I arrived at the door of number 19 and pressed the doorbell. I waited. The outside light came on! Suddenly I was afraid, I could see the headlines. ‘Respected doctor found dressed as a tart’ or something like that. I reached to press the doorbell button again, but before my red-nailed finger reached it, the door opened.



Jeff stood there, resplendent in the dress suit he’d worn for the New Year’s party the previous year, looking very handsome I suppose, bow tie, white shirt, the lot. I smiled and quickly stepped in.



“Good evening, Jeff. You do look good tonight. It seems I’m not the only one dressed up!”



Jeff didn’t say anything, he was staring. I could tell, he wasn’t acting, he wasn’t just doing it for my benefit.



“Gee, Zoë. You look gorgeous!”



He meant it. Marie had done a brilliant job, we both knew, and I was thrilled. He leant over to kiss me lightly on the cheek and took my hand. We walked down the hall towards the lounge, and he told me yet again that I looked fantastic.



“Thanks, Jeff. I mean that” I said, as we stood facing each other in the lounge.



He was still staring. I’d recovered somewhat from the euphoria of my slight stroll from next door, and smiled at him.



“Well, aren’t you going to get a girl a drink?” I asked.



“Hell, yes.”



Jeff was flustered.
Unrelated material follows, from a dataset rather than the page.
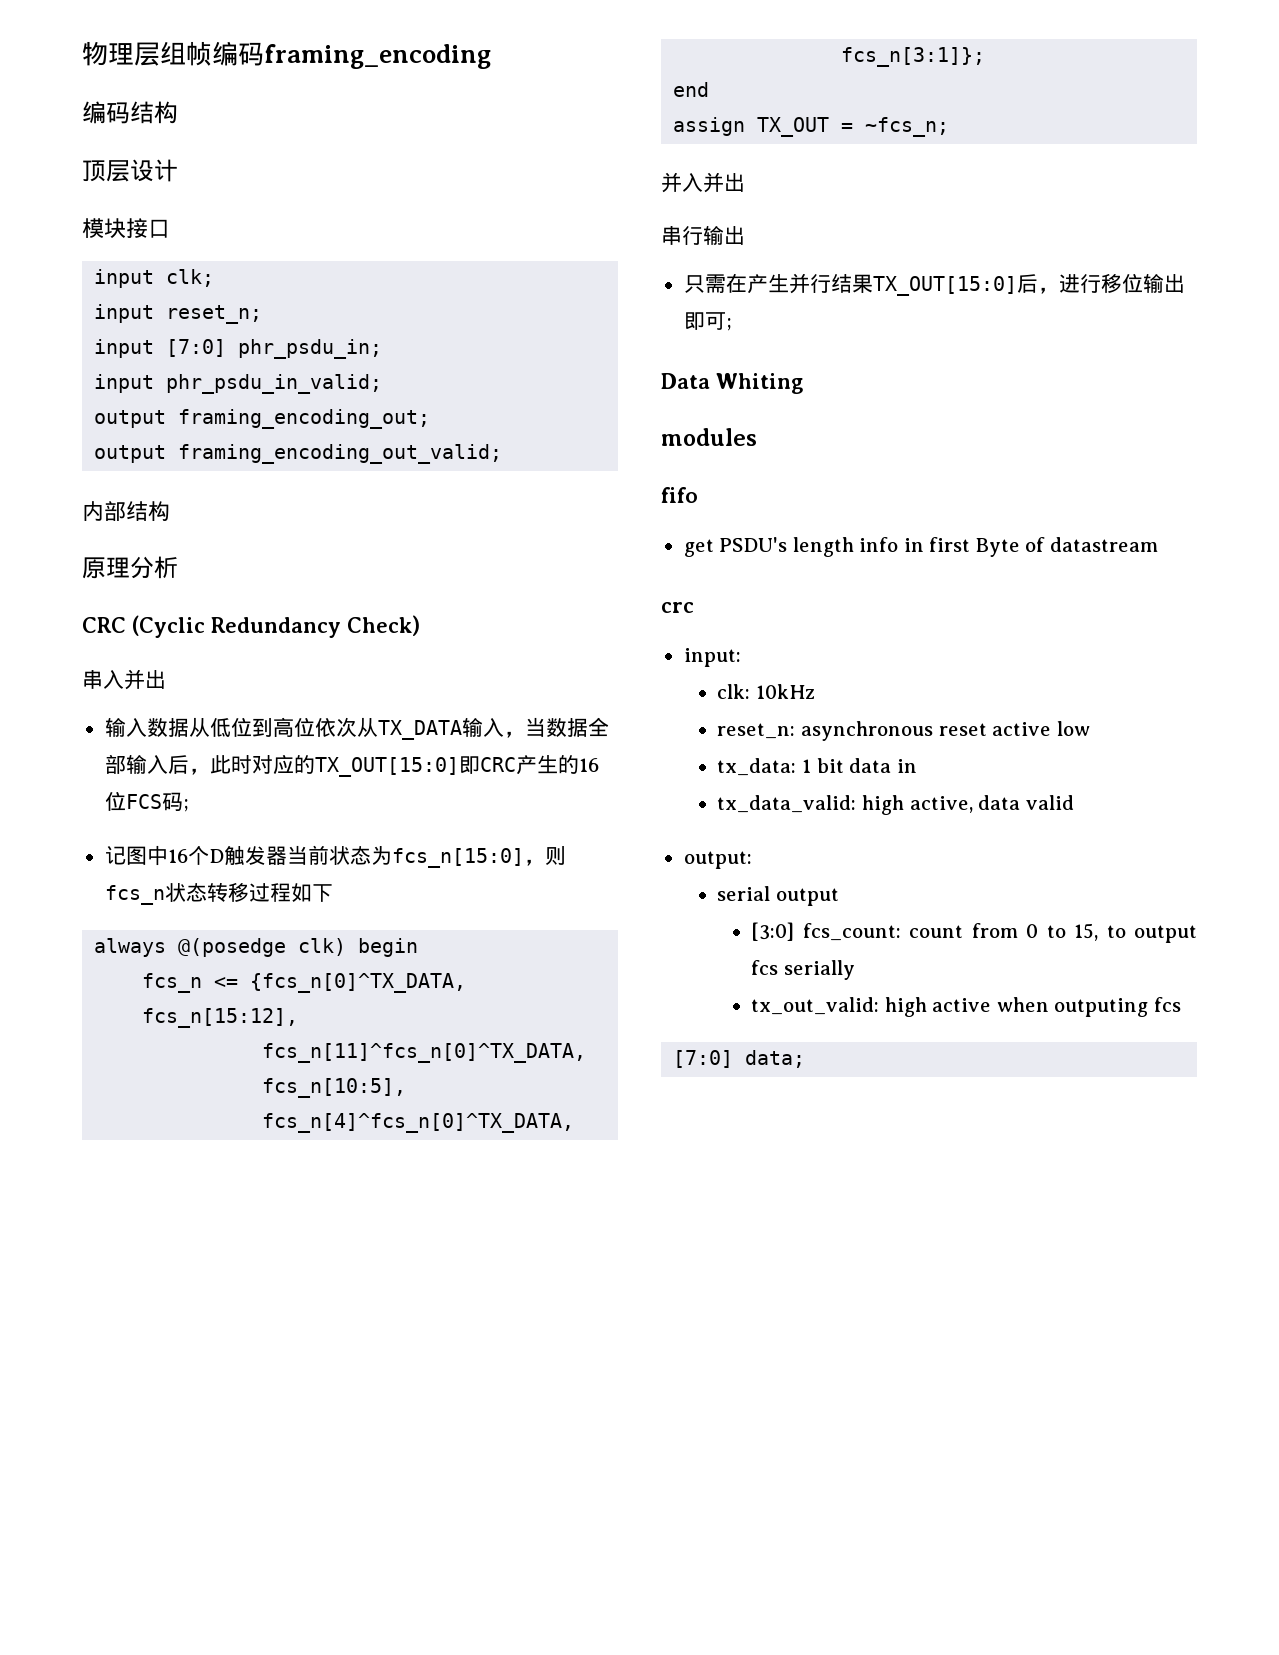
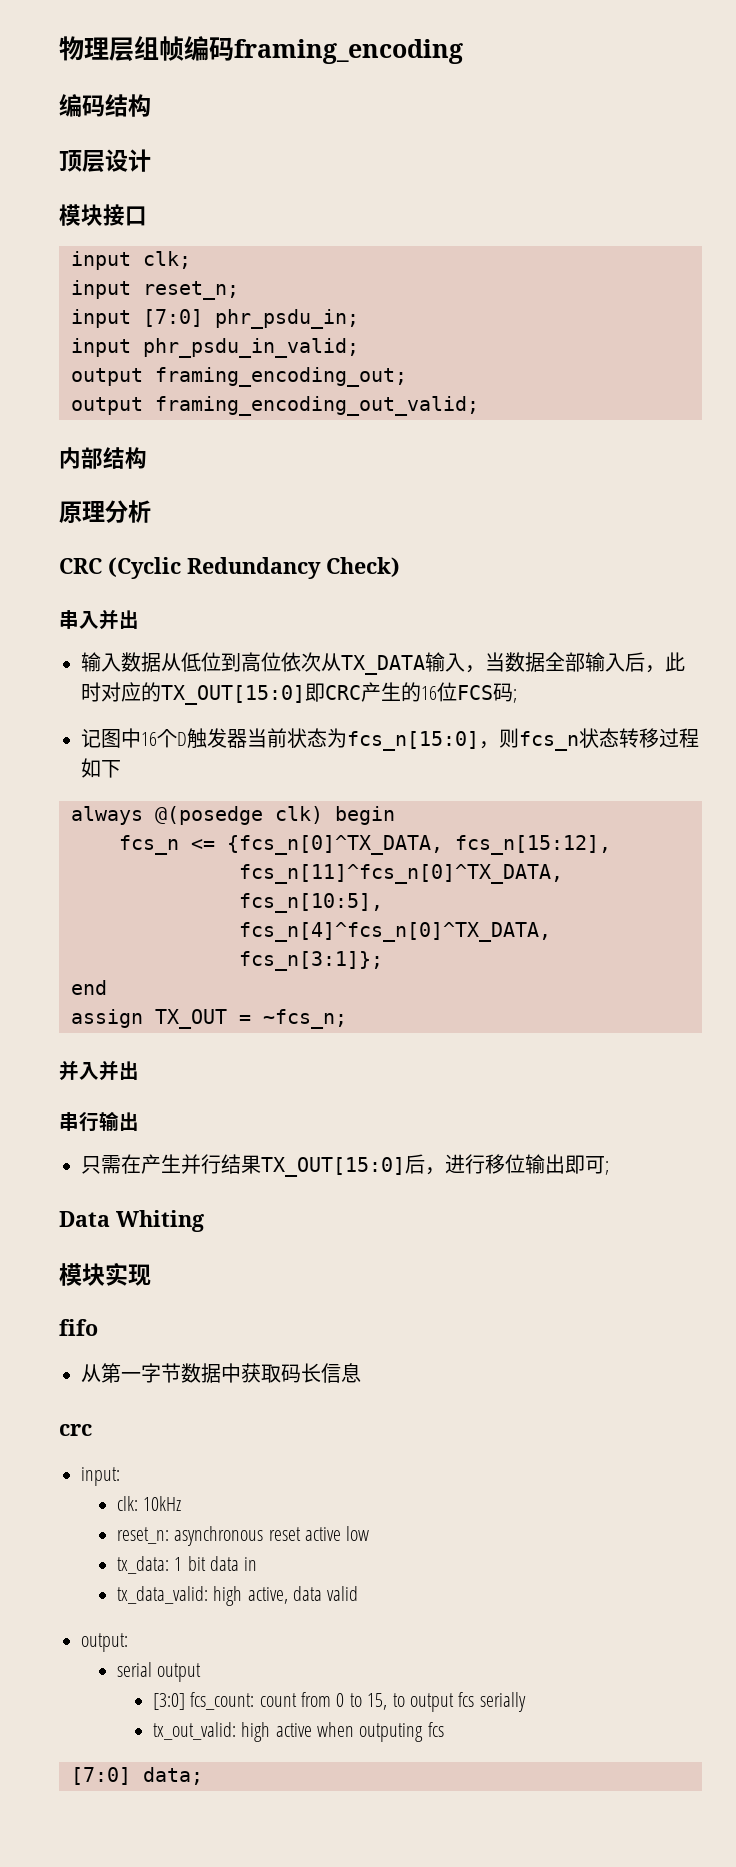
[661,428,757,446] modules -> [59,1262,151,1286] 模块实现
[683,537,1158,557] get PSDU's length info in first Byte of datastream -> [81,1363,361,1383] 从第一字节数据中获取码长信息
I think he’d been expecting something dramatic but I’m sure he hadn’t anticipated quite the transformation he was seeing before him. He crossed the room, returning with a gin-and-tonic and a large scotch for himself. I took my drink, sipped it a little, and stood there. Jeff looked me up and down, from my big blonde hair, down past my exotically made-up face and my bulging breasts, past my hips and to my stocking-clad legs and my stiletto-heeled feet.